■ **Assigned task**: Return every line from the records below that has the word "grid".

■ **Data provided**:

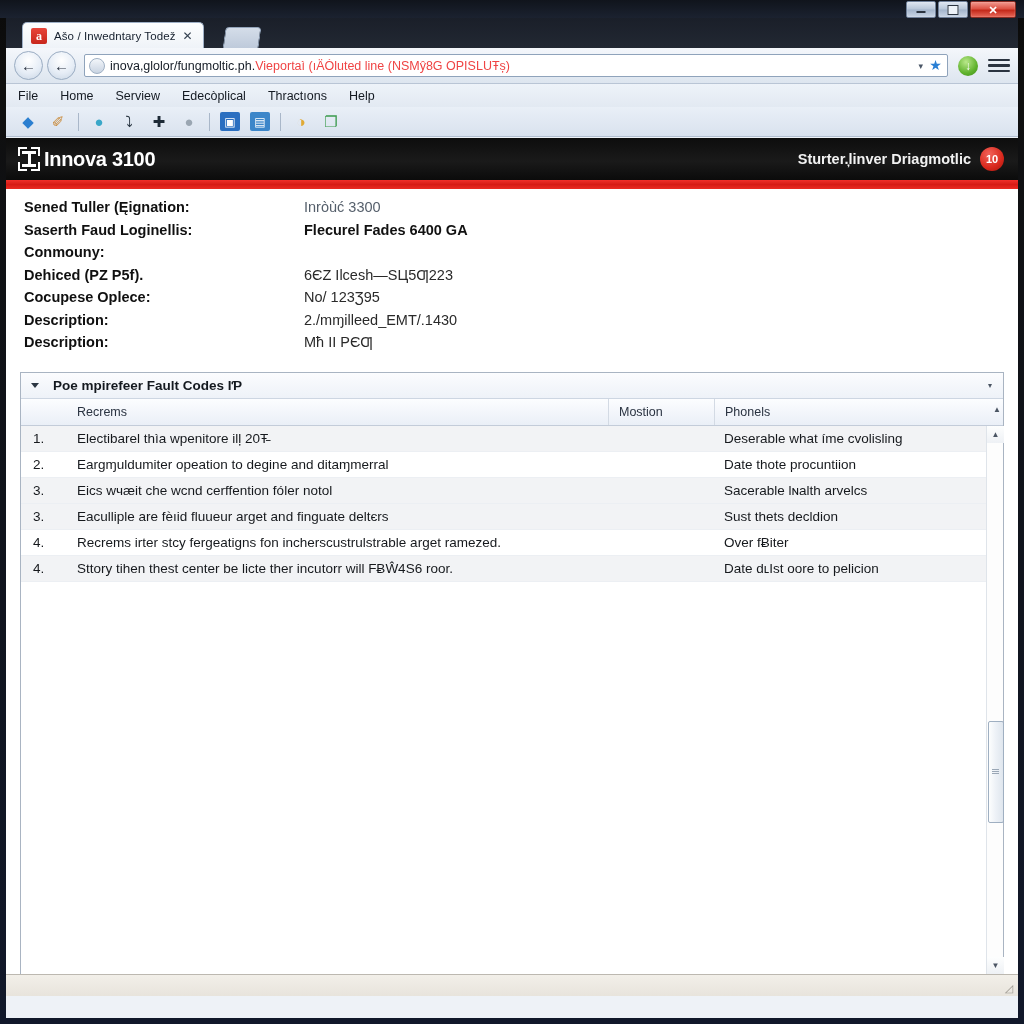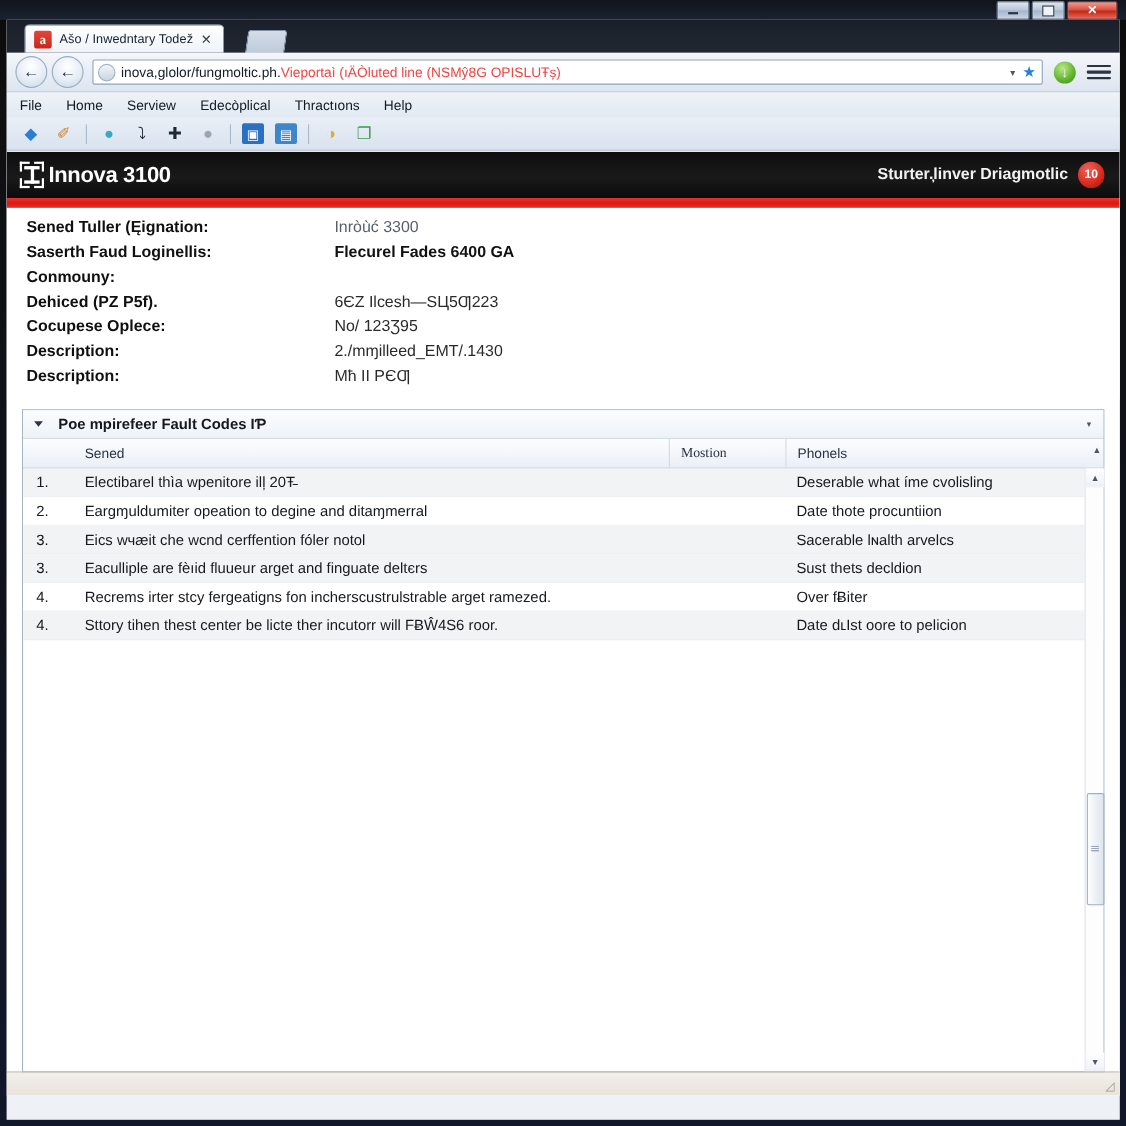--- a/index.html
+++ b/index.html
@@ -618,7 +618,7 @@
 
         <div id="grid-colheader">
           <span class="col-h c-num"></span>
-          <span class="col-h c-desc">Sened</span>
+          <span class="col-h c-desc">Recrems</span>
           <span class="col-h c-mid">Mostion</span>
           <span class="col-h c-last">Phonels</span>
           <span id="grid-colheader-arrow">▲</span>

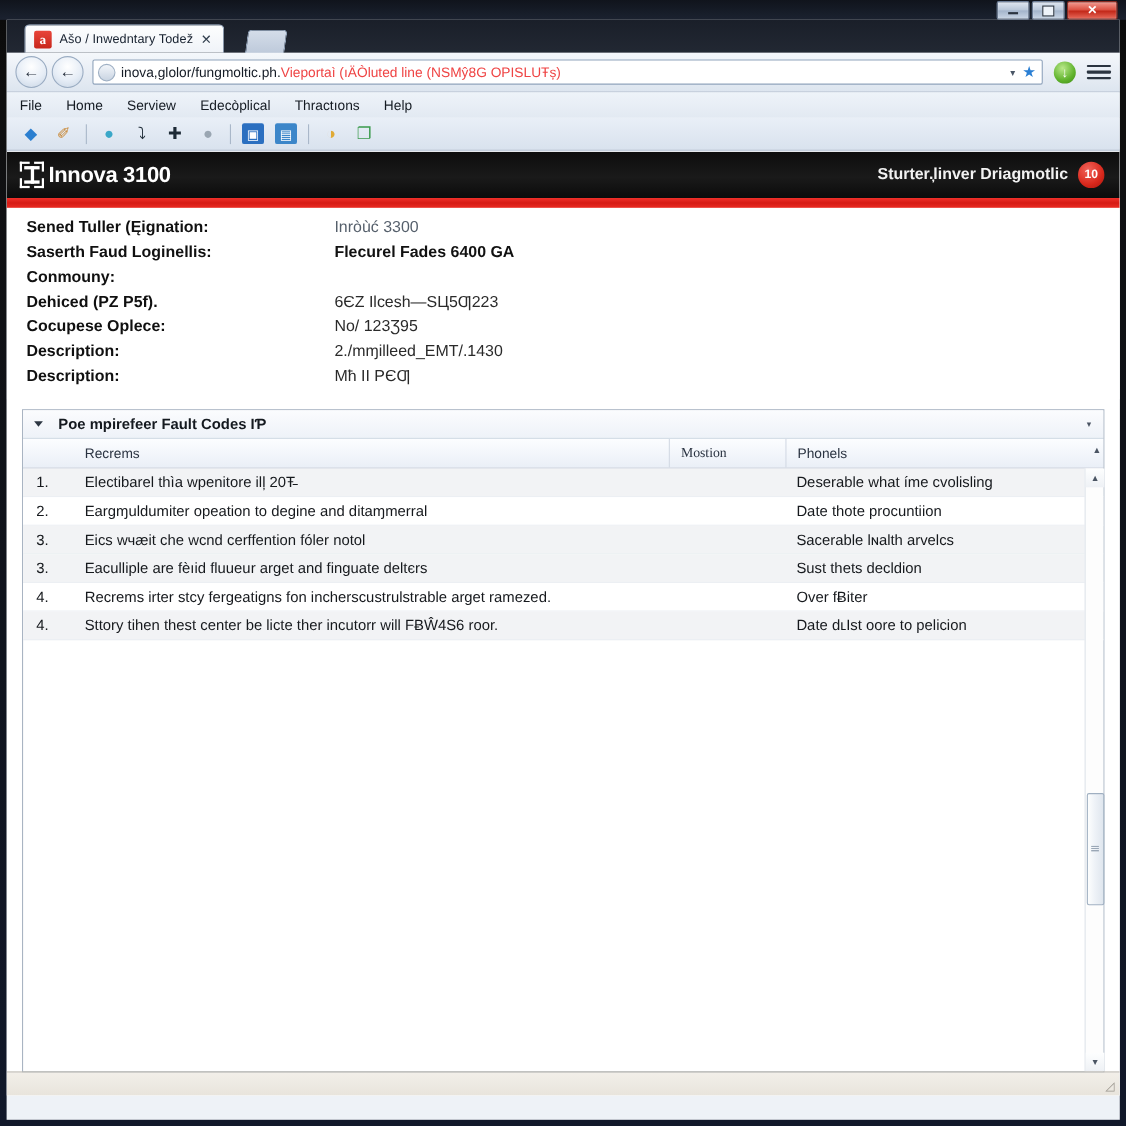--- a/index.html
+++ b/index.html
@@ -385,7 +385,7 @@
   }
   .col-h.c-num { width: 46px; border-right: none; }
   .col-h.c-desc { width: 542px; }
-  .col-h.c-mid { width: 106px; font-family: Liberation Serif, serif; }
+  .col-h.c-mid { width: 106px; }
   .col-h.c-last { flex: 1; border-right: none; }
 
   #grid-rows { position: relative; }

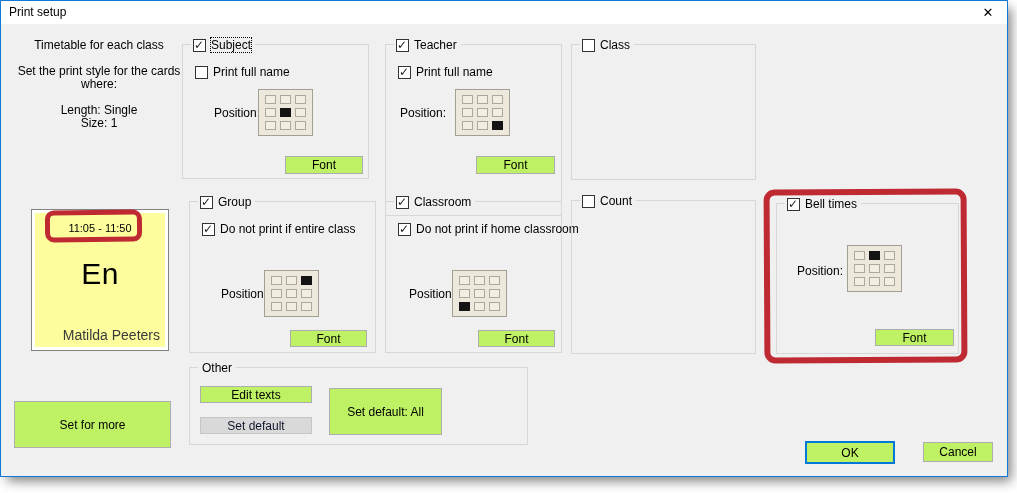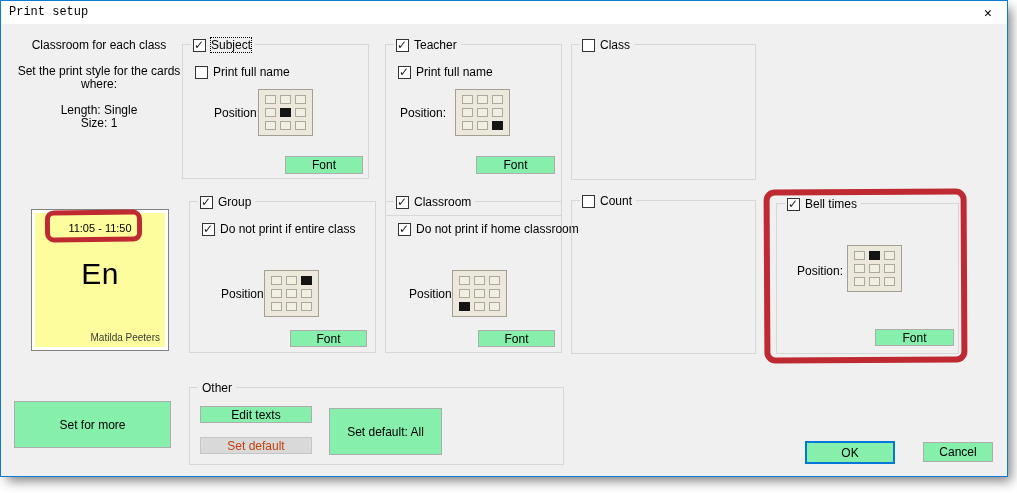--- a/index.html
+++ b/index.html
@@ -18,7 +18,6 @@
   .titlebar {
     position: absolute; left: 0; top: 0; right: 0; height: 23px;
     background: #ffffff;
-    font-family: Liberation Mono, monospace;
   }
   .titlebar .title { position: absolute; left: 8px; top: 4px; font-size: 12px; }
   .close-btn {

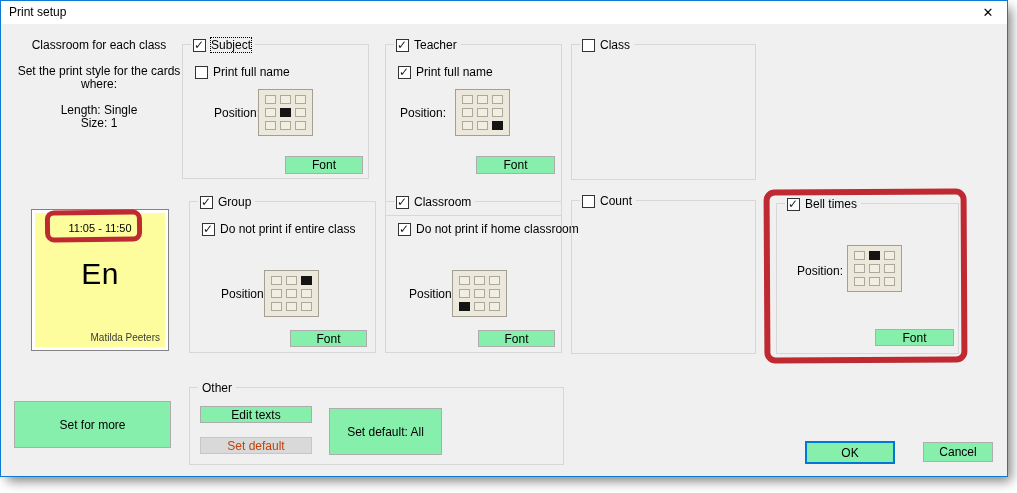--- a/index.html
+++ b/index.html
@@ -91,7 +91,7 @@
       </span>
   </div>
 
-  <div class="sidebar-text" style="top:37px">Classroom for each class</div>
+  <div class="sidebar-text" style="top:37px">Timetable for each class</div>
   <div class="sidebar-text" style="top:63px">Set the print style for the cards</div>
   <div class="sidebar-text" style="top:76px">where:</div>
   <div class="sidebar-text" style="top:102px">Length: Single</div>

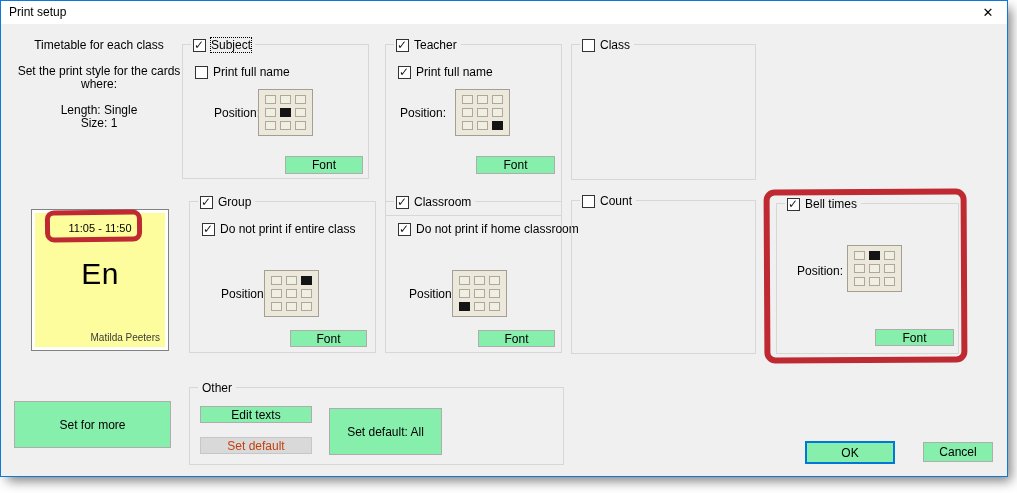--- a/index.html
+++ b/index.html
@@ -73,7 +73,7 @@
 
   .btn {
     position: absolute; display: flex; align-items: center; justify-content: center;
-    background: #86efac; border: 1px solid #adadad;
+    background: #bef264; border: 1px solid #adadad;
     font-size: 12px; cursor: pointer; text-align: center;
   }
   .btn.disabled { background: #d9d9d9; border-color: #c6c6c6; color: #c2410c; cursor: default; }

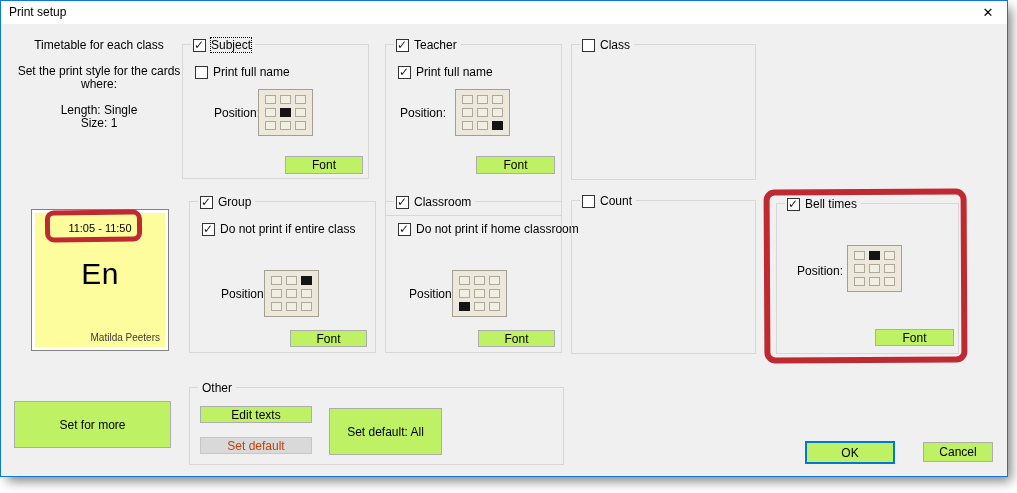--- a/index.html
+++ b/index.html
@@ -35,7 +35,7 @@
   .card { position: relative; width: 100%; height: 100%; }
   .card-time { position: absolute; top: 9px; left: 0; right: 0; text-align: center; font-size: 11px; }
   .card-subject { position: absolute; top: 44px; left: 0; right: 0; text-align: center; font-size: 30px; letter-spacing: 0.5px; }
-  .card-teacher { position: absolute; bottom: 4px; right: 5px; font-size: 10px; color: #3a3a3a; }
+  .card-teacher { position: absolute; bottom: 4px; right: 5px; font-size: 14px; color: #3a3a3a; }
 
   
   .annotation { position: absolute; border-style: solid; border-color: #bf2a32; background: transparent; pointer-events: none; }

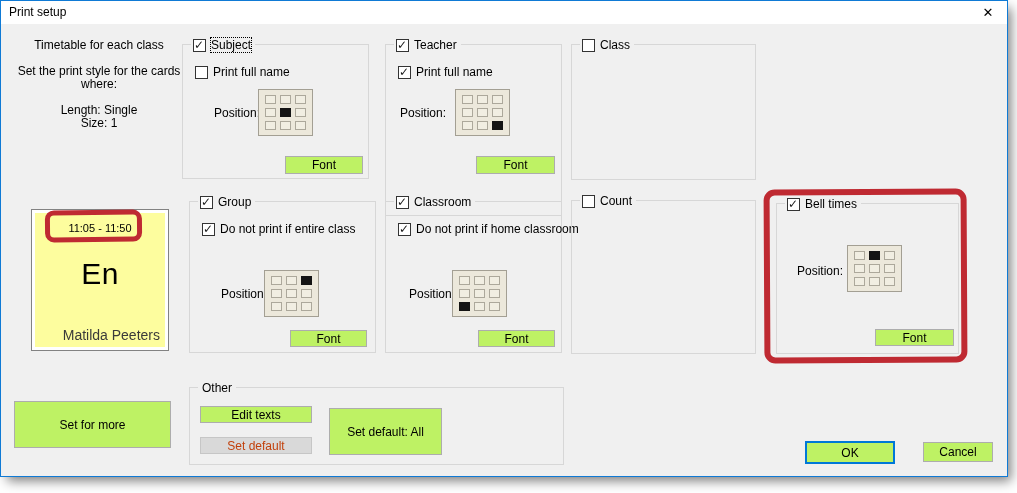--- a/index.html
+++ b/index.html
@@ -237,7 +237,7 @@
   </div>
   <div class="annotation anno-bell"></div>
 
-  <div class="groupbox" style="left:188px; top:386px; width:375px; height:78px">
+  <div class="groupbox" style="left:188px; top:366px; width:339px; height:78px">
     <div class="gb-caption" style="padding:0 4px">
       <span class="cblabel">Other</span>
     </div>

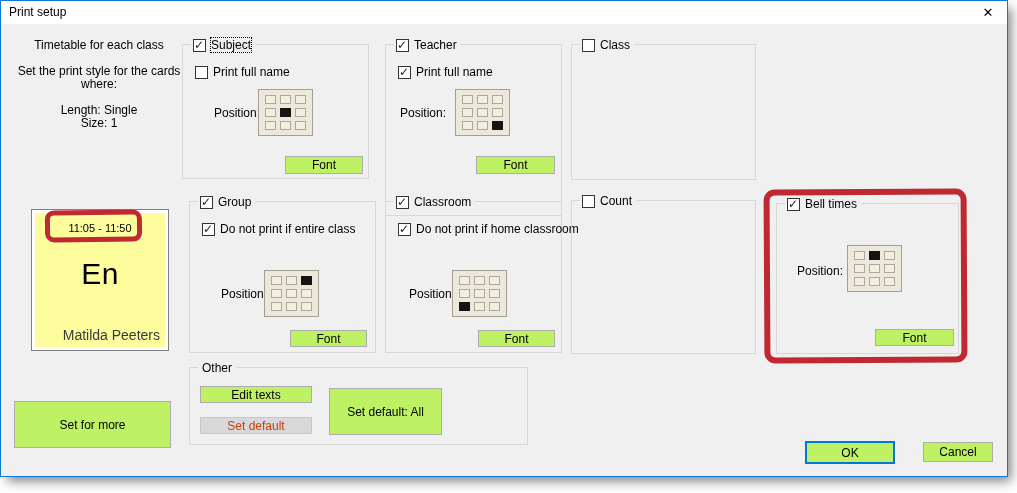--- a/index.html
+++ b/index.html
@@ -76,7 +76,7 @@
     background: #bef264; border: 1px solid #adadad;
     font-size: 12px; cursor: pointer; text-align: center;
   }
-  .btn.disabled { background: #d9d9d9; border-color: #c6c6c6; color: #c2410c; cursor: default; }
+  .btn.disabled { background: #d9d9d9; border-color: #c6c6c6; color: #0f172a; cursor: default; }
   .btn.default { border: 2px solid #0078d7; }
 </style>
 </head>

■ **Final answer**:
         <div id="grid-colheader">
           <span id="grid-colheader-arrow">▲</span>
   #grid-rows { position: relative; }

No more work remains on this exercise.